Spring, finally

Big temperature shifts. Sun, amazingly enough. Cold in the mornings. Humidity at 74 percent in the evening. Finally spring showed up.

Patton Oswalt will guest star on Parks and Rec this week. The Yankee and I have been watching it recently. It is mindless, but the characters have charm. Ron Swanson being the best thing on network television, I’m pretty sure.

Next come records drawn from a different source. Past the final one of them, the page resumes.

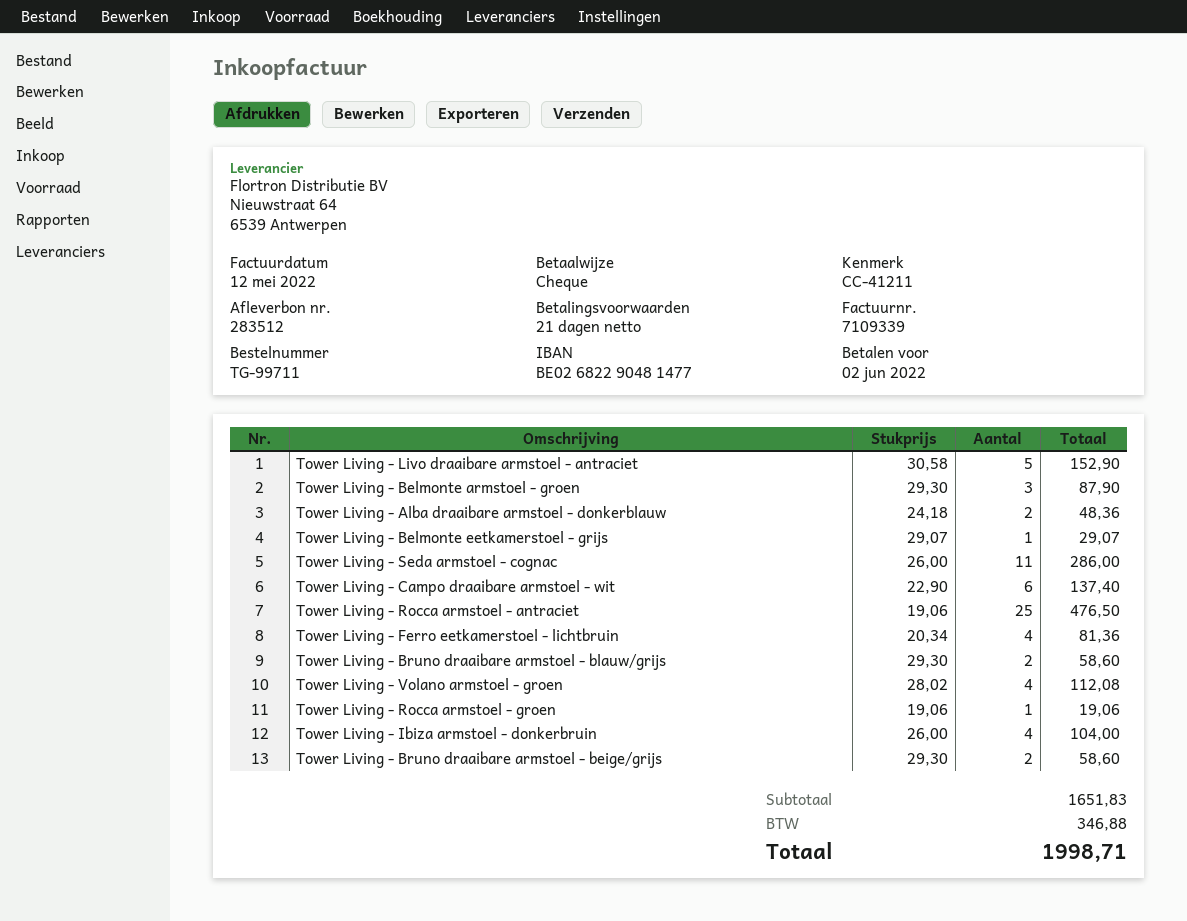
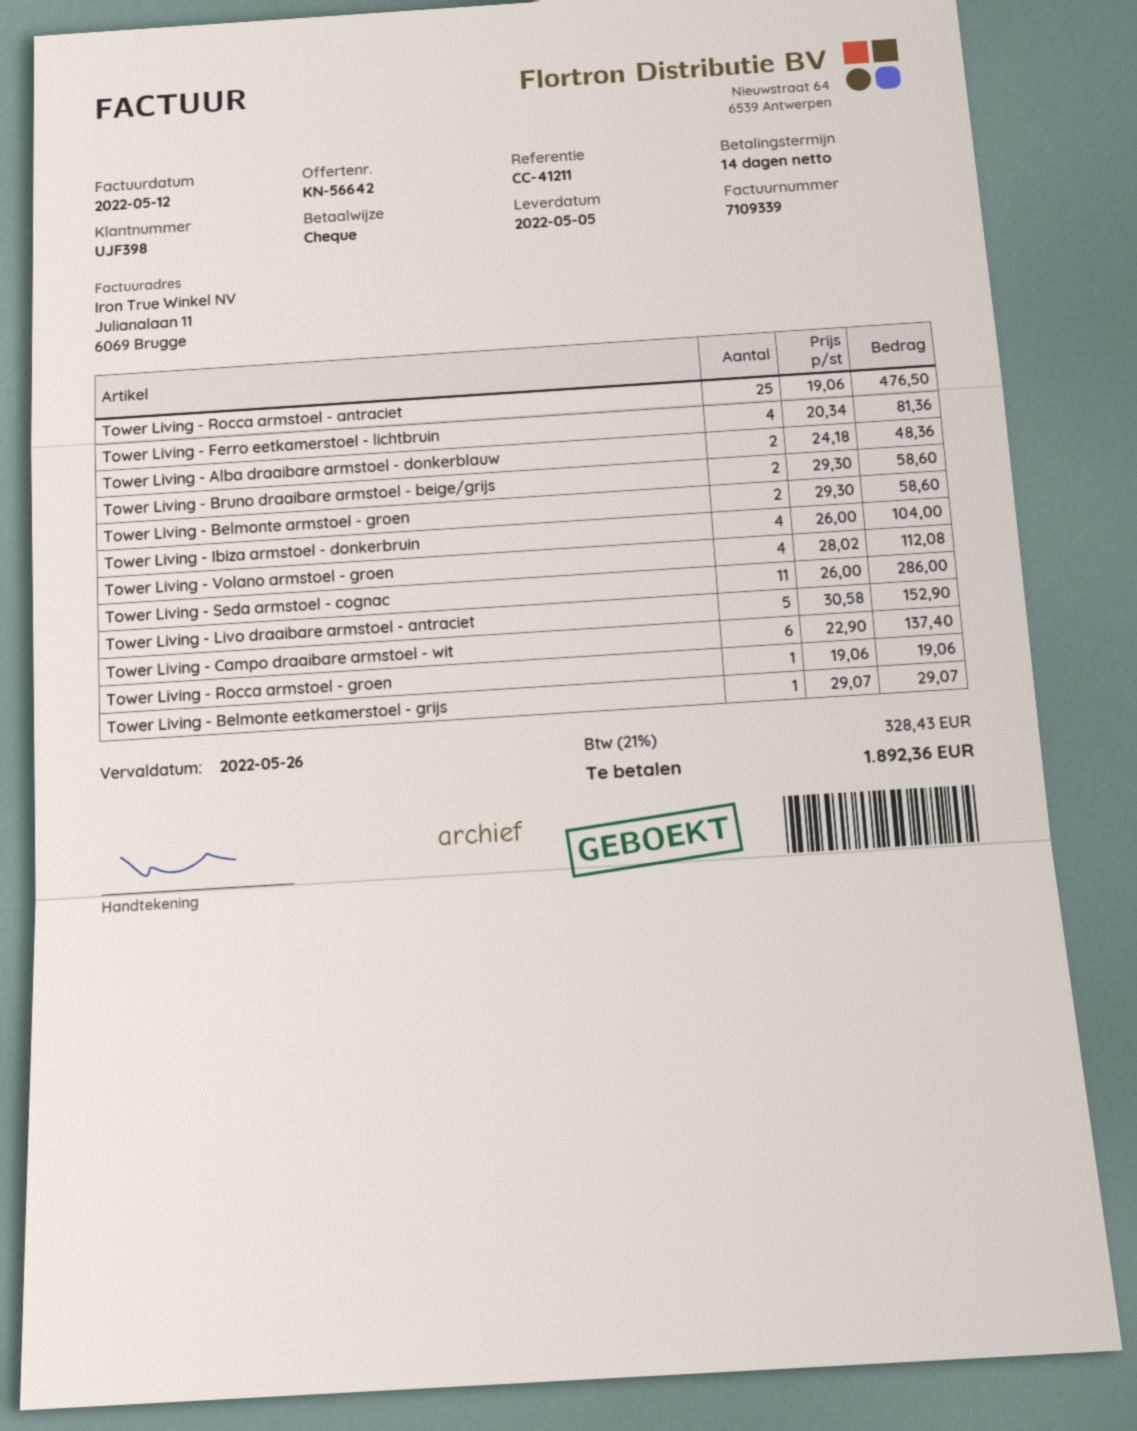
payment terms: 21 days -> 14 days
due date: 2022-06-02 -> 2022-05-26
Tower Living - Belmonte armstoel - groen: 3 x 29.30 = 87.90 -> 2 x 29.30 = 58.60
Tower Living - Bruno draaibare armstoel - blauw/grijs: 2 x 29.30 = 58.60 -> none
tax: 346.88 -> 328.43
total: 1998.71 -> 1892.36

This performance won’t hurt anything, though:

I managed to read two things in The New Yorker today. So, you see, I have to look down upon a sitcom. This is an interesting read about the success of the Boston hospitals:

Something more significant occurred than professionals merely adhering to smart policies and procedures. What we saw unfold was the cultural legacy of the September 11th attacks and all that has followed in the decade-plus since. We are not innocents anymore.

[…]

Talking to people about that day, I was struck by how ready and almost rehearsed they were for this event. A decade earlier, nothing approaching their level of collaboration and efficiency would have occurred. We have, as one colleague put it to me, replaced our pre-9/11 naïveté with post-9/11 sobriety. Where before we’d have been struck dumb with shock about such events, now we are almost calculating about them.

[…]

We’ve learned, and we’ve absorbed. This is not cause for either celebration or satisfaction. That we have come to this state of existence is a great sadness. But it is our great fortune.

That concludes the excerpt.